Just as the most satisfied hotel guest is one whose needs are anticipated, today’s cruise guest is served by sensor technologies that control temperatures, humidity and even lighting to inspire contentment. Chatbots similar to Amazon Echo or Google Home are also becoming a fixture at sea, while wearable technology that functions as ID, room key and payment portal are now a shipboard reality.
After Covid-19, digital technologies will become even more deeply embedded in daily life at sea, to enable tracking and tracing, Covid-19 passports and even social distancing. Where safety is concerned, the readiness of guests and crew to engage with their own handheld devices will doubtless be used to further enhance ship hygiene, safety and sustainability messaging.
However, with attraction as well as precaution needed to rekindle cruise brand loyalty, YSA Design has also been focusing on the long-term opportunities that digital technologies offer to heighten or create guest experiences. We foresee a “new normal” where mobile apps are used for tasks such as route finding and showing table availability at onboard restaurants, immersive infotainment and art installations enriched by augmented reality.
It is also a future where movement sensors will work in combination with visual technology that goes beyond headsets or goggles to encompass retinal projection. Together, the techniques could create gaming or augmented reality experiences that match or surpass “the real thing”. Gaming and entertainment companies are already driving developments in virtual reality and augmented reality on a global basis, and clients in the hotel and cruise industries are adapting the technology for their ships as it becomes available.
But backing the right digital technologies is a high-stakes business for cruise ship owners, given that they have to design newbuilds at least three years before it enters service. Making the wrong call can be expensive, not only because of the initial costs of installing an unsuccessful attraction, but also because the shipowner will need to adjust or rethink part of the vessel’s interior layout to incorporate a replacement attraction. Consequently, designing chic and classy bar and restaurant interiors without considering cashflow is a luxury that even the most lavish cruise ship cannot afford.
A growing number of YSA Design’s clients are asking for design input on how to optimise services, passenger flows and communication with passengers. They are also seeking ways of bringing entertainment to the guest location and analytics that deliver cost savings and greener solutions.

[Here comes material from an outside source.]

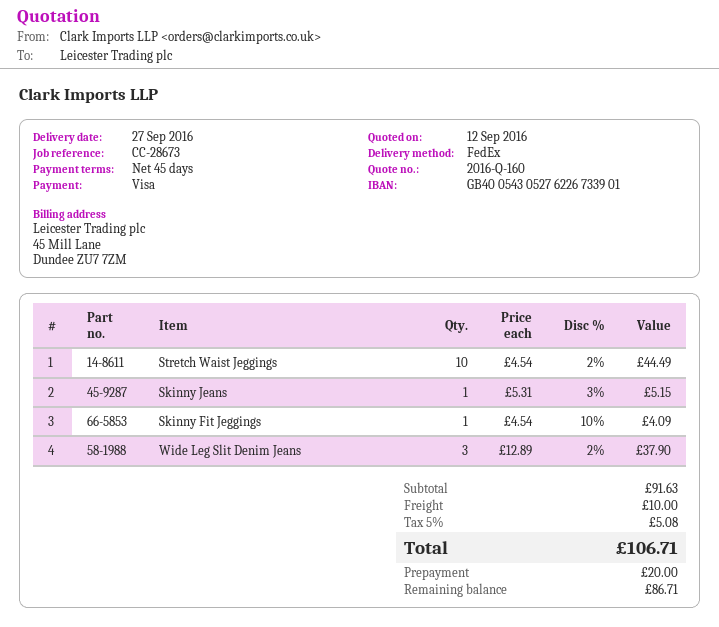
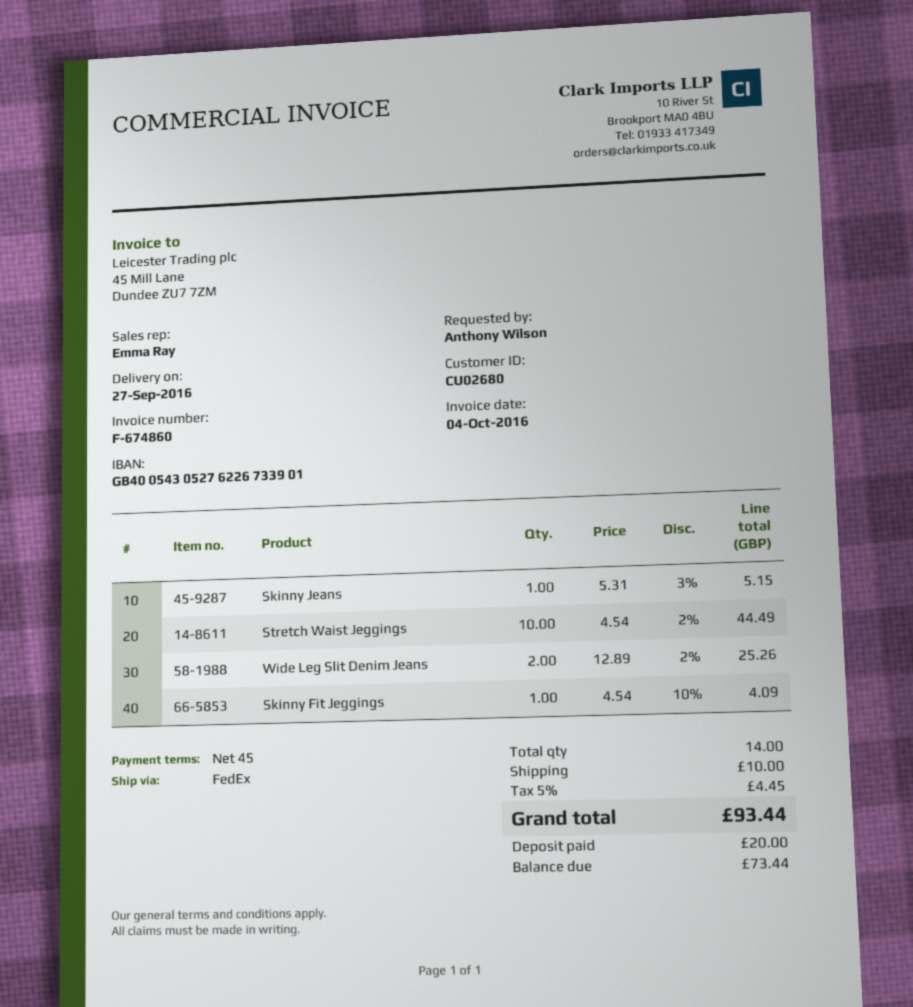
Wide Leg Slit Denim Jeans: 3 x 12.89 - 2% = 37.90 -> 2 x 12.89 - 2% = 25.26
tax: 5% = 5.08 -> 5% = 4.45
total: 106.71 -> 93.44
balance: 86.71 -> 73.44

The need to stay ahead of a fast-changing game has prompted YSA Design to form a collaborative partnership with Ship Planner, a platform developed to help shipowners accommodate future digital solutions into their initial design decision-making processes. Ship Planner provides an analytics-driven methodology for owners to consider the impact digital solutions can have at the ship design stage to assess whether technology will bring measurable benefits and how it can be integrated to best effect.
In one early pilot focusing on shipboard utilities, the core Ship Planner analysis was used to devise intelligent water, air and energy management to show an owner how sensor technology would save 60 litres of water per person per day and $73,000 a year in energy use. The methodology also helped the owner decide that plans to install ionisation equipment should be limited.
With the number of cruise operators using sensors as a key tool in analysing passenger flow, both real-time and accumulated data has value. From the owner’s point of view, data is useful for service provision, as well as for minimising queuing time and optimising revenue-earning time. But there is also considerable value for designers continuously seeking to improve solutions.
Ship Planner modules can also help owners explore the potential in deploying digital solutions to make best use of advanced materials, recycling and revenue planning. We can analyse the historical impact of new technology and trends, find patterns on which technologies and trends succeeded, and what failed and why. Design ideas will need to be flexible enough to adapt during the implementation process because client and technology company ideas are also evolving. We can also infer what future passengers might be expecting five years after the design is set and build flexibility into the ship’s architecture to accommodate more rapid changes in technology and trends. In a complementary development, YSA Design is currently working to integrate digitalised spatial planning techniques used by land-based architects into the Ship Planner platform.
Traditionally, we’d use intuition and experience to boil down our design ideas for ships to a small number of options, for elaboration to the client. But new tools in land-based architecture use artificial intelligence to collect data from everywhere – the sun, wind, rainfall and everything that affects the structure. The platform makes millions of calculations to come up with options that consider things that even experienced architects may overlook.
Armed with the right data, the architect has greater decision-making flexibility when considering layout, surface properties (smart materials), changes to appearance, sensors and technology integration, lighting, orientation and communication.
The point of Ship Planner is not necessarily the technology itself, which in many ways is already there, but on how to commercialise it and make it trustworthy and safe enough for the cruise companies to share the information and recognise the value of doing so. Ultimately, the aim is to create an open marketplace to share between owners, designers and technologists, for their mutual instruction.